またベトナムの地元メディアは今回の菅首相来越に関して、その成果を①ベトナムの国際的な役割、②ベトナムの経済的地位の強化、③人的資源と技術の協力の3つに分けて報じている。

①ベトナムの国際的な役割

オーストラリア・ニューサウスウェールズ大学のCarl Thayer教授は、菅首相の訪越はベトナムの国際的な役割を明確に示したと話した。

菅首相は19日の朝、フック首相との首脳会談後の記者会見で、「防衛設備・技術の移転について基本的に合意に達した。これは安全保障協力において大きなステップである。」と述べた。

また、日本の外務省の吉田報道官は19日にハノイで開催された記者会見で、防衛装備品の移転協定の合意は防衛設備や技術の移転のフレームワークとなると話した。

同報道官は、防衛品の移転には平和への協力、地域の安定を確保しなければならないとし、平和目的のためで違法に第三者に移転してはならないとした。

②ベトナムの経済的地位の強化

経済協力に関して、菅首相は、日本企業が東南アジア全体でサプライチェーンを多様化することを支援し、ASEAN地域の国々とより緊密な経済協力を促進することを約束した。

予備データによると、「海外サプライチェーン多元化等支援事業」に登録した日系企業30社のうち、15社がベトナムへの移管を決めていた。

 

今回の訪越で、日本の法務省とベトナム司法省の協力強化や、民間企業ではイオンモールベトナムとホーチミン市が都市開発に関する覚書、ベトナム住友商事と北部フンイエン省が工業団地に関する覚書など、官民合わせて12件の覚書などが交わされた。

新型コロナウイルス対策の協力については、菅首相はサプライチェーンの多元化を図る日本企業の取組の後押しに力を入れているとしたという。

 

また、日本政府による40億円規模の医療物資・機材支援及び技術協力などで両国はパンデミックから回復への道を共に歩むことを確認した。

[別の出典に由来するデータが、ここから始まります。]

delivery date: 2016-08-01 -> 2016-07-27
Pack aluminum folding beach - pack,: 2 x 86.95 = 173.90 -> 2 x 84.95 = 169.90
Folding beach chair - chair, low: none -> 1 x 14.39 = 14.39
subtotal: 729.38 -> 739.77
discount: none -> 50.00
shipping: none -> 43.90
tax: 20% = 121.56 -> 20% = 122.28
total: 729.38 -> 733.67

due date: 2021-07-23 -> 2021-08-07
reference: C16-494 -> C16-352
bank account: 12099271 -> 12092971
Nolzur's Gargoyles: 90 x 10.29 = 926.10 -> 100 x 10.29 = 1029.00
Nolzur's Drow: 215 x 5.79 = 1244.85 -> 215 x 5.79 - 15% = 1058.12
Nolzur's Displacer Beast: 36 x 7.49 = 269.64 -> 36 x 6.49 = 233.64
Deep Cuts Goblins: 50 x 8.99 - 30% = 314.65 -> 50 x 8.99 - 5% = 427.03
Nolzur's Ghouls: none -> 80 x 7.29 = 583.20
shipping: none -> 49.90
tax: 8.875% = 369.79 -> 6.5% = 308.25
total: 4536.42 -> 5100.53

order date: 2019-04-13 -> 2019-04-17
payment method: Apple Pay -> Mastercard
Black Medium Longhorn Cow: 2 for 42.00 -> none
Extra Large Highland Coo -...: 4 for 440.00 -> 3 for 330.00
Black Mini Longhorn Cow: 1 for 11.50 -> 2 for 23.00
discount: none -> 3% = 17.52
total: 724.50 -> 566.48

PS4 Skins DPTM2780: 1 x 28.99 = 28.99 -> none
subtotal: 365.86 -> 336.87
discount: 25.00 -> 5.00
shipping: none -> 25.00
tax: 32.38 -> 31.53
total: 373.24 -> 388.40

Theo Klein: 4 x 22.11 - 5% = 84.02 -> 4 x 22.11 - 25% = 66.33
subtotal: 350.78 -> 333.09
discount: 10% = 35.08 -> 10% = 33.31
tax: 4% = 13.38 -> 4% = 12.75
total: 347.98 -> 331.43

Thayer教授は、今回の訪問は、ビジネストラックの運用開始や双方向の定期旅客便の再開、防衛設備や技術の移転、投資などを含め、前向きな結果だったと分析している。

③人的資源と技術の協力

九州大学の相澤伸広准教授は、菅首相がハノイにある日越大学でスピーチをした背景には、日越関係の主要な柱の中に人材育成があるというメッセージが込められていると分析した。

日越大学でのスピーチの中で、菅首相は自らの経歴を話し、教育を通じて夢を実現したということを伝え、全体の3分の1は人的資源の交換と教育に関する内容だったという。

 

さらに、デジタル技術やデータは国境を越えて経済をつなぎ、あらゆる社会活動に影響を与える存在だとして、「信頼性のある自由なデータ流通」に基づくルール作りを推進すると話した。

日本の専門家は、このデータ流通の実現は近い将来、二国間関係に影響を与えるだろうと述べている。